■ ASSIGNMENT ■
Your output should be everything below from the line containing "Lavender tie: 7" down to the line containing "total: 614.70 -> 679.55", both ends included, copied exactly, with pictures left out.

■ EXCERPTED RECORDS ■
►

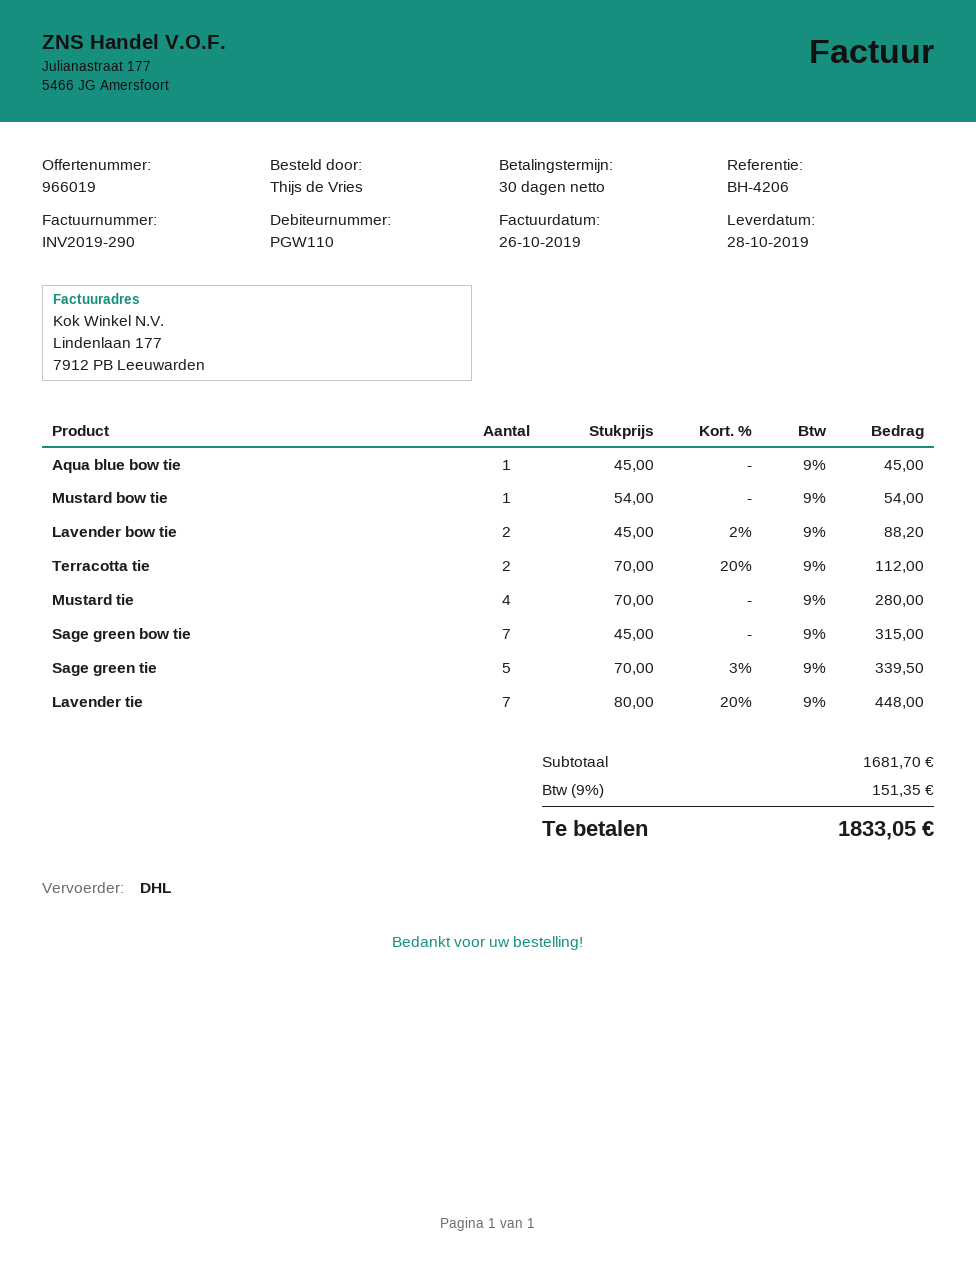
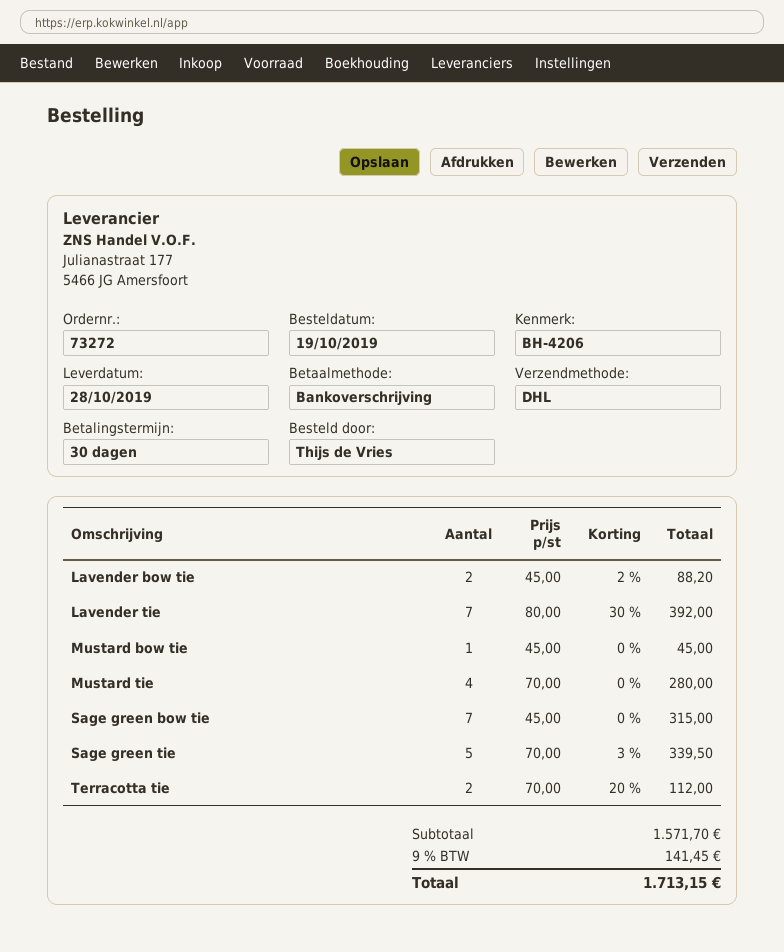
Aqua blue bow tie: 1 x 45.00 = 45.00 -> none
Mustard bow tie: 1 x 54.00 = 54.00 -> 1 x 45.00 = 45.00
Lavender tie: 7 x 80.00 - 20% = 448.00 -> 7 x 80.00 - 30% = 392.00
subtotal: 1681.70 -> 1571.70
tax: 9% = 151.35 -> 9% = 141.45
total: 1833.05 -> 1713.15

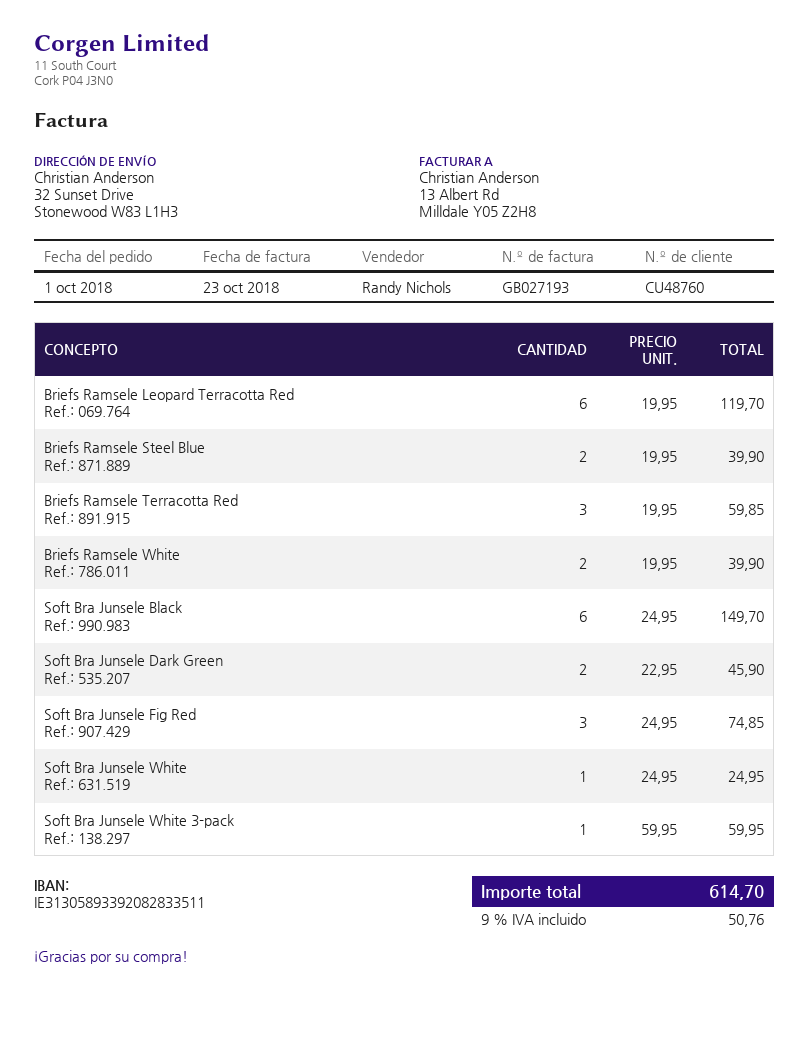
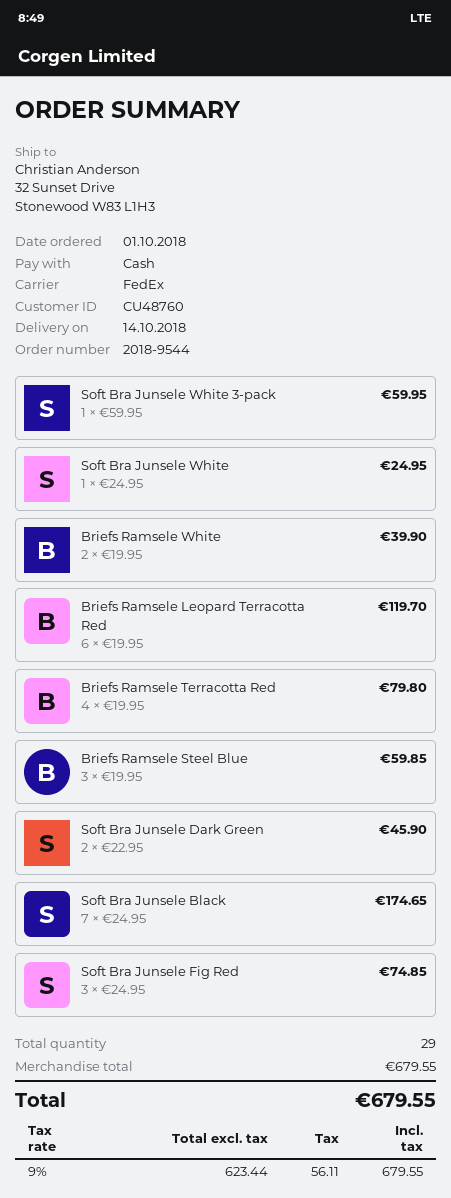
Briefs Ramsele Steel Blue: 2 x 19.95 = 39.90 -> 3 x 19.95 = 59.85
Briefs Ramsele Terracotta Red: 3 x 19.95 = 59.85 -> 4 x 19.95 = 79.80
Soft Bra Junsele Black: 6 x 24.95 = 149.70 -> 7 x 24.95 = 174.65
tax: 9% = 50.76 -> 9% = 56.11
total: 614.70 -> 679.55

◄
►

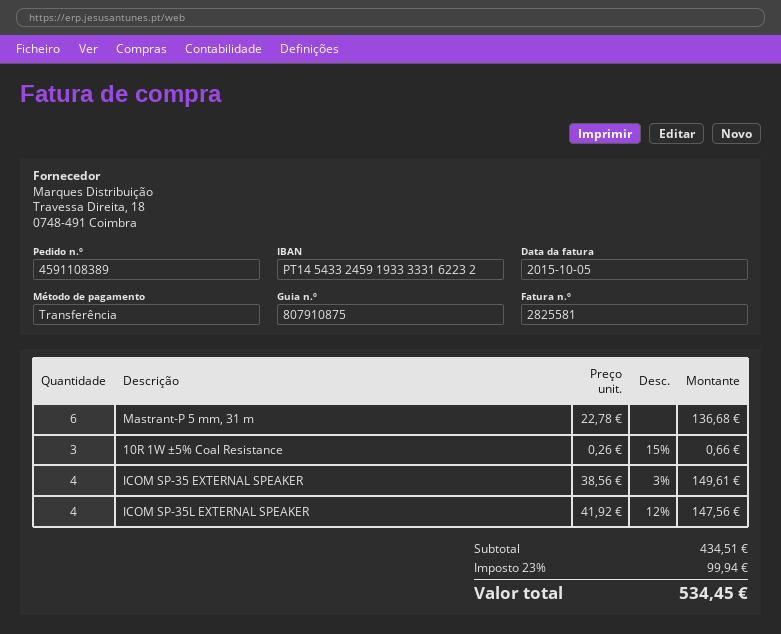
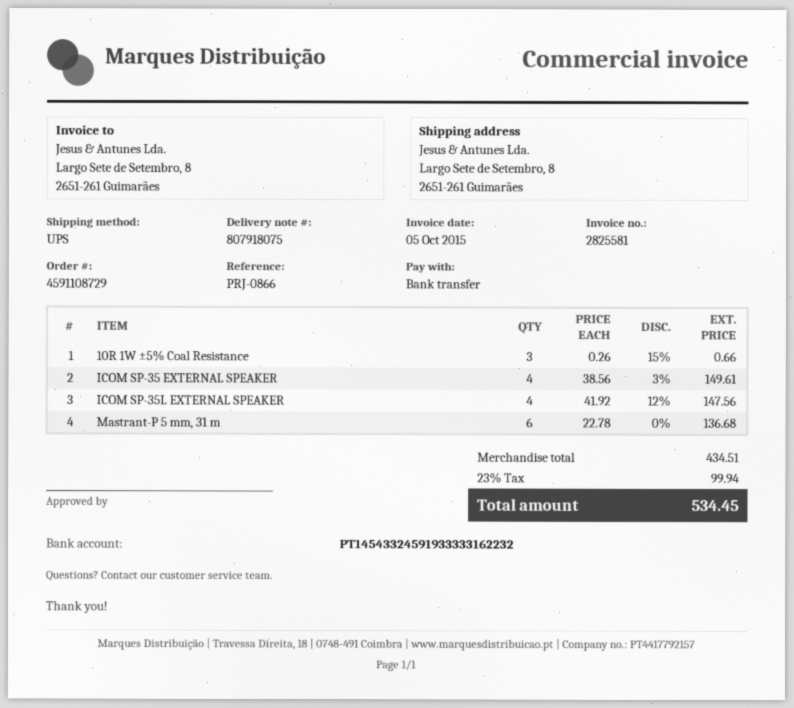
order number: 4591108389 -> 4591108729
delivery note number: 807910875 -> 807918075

◄
►

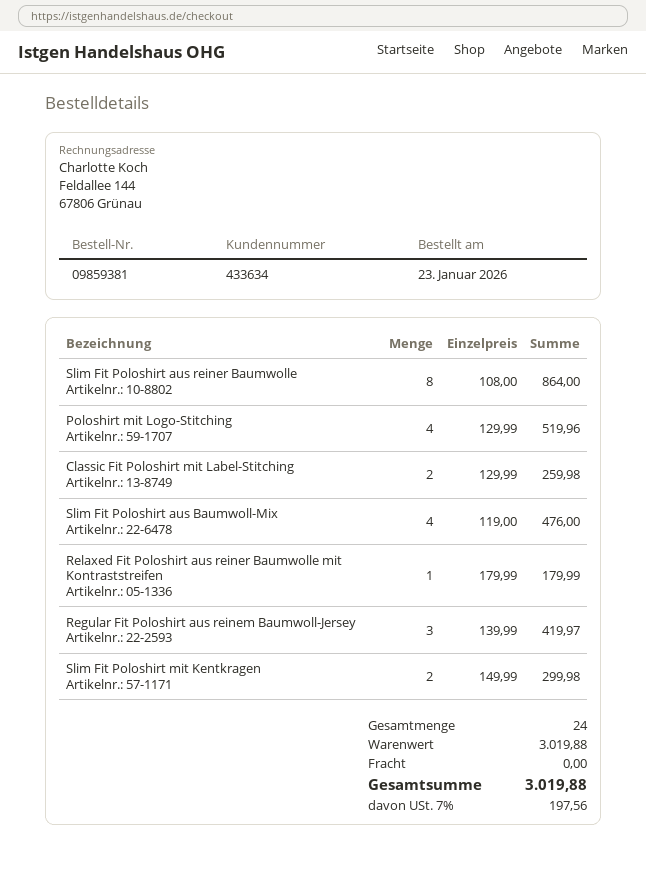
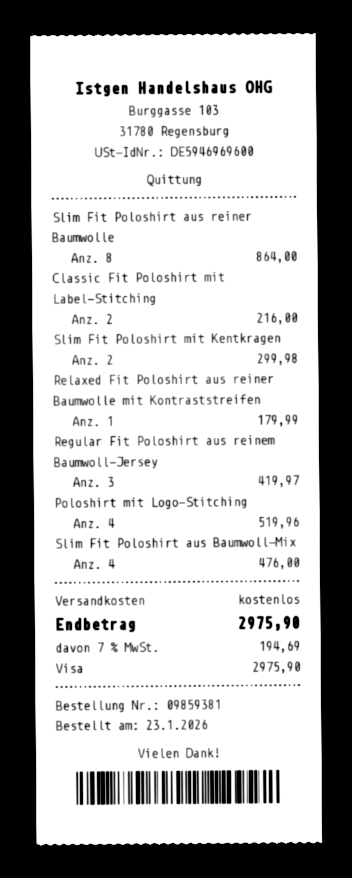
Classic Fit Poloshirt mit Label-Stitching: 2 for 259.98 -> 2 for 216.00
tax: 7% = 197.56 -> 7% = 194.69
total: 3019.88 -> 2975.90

◄

■ RESULT OF THIS EXERCISE ■
Lavender tie: 7 x 80.00 - 20% = 448.00 -> 7 x 80.00 - 30% = 392.00
subtotal: 1681.70 -> 1571.70
tax: 9% = 151.35 -> 9% = 141.45
total: 1833.05 -> 1713.15

Briefs Ramsele Steel Blue: 2 x 19.95 = 39.90 -> 3 x 19.95 = 59.85
Briefs Ramsele Terracotta Red: 3 x 19.95 = 59.85 -> 4 x 19.95 = 79.80
Soft Bra Junsele Black: 6 x 24.95 = 149.70 -> 7 x 24.95 = 174.65
tax: 9% = 50.76 -> 9% = 56.11
total: 614.70 -> 679.55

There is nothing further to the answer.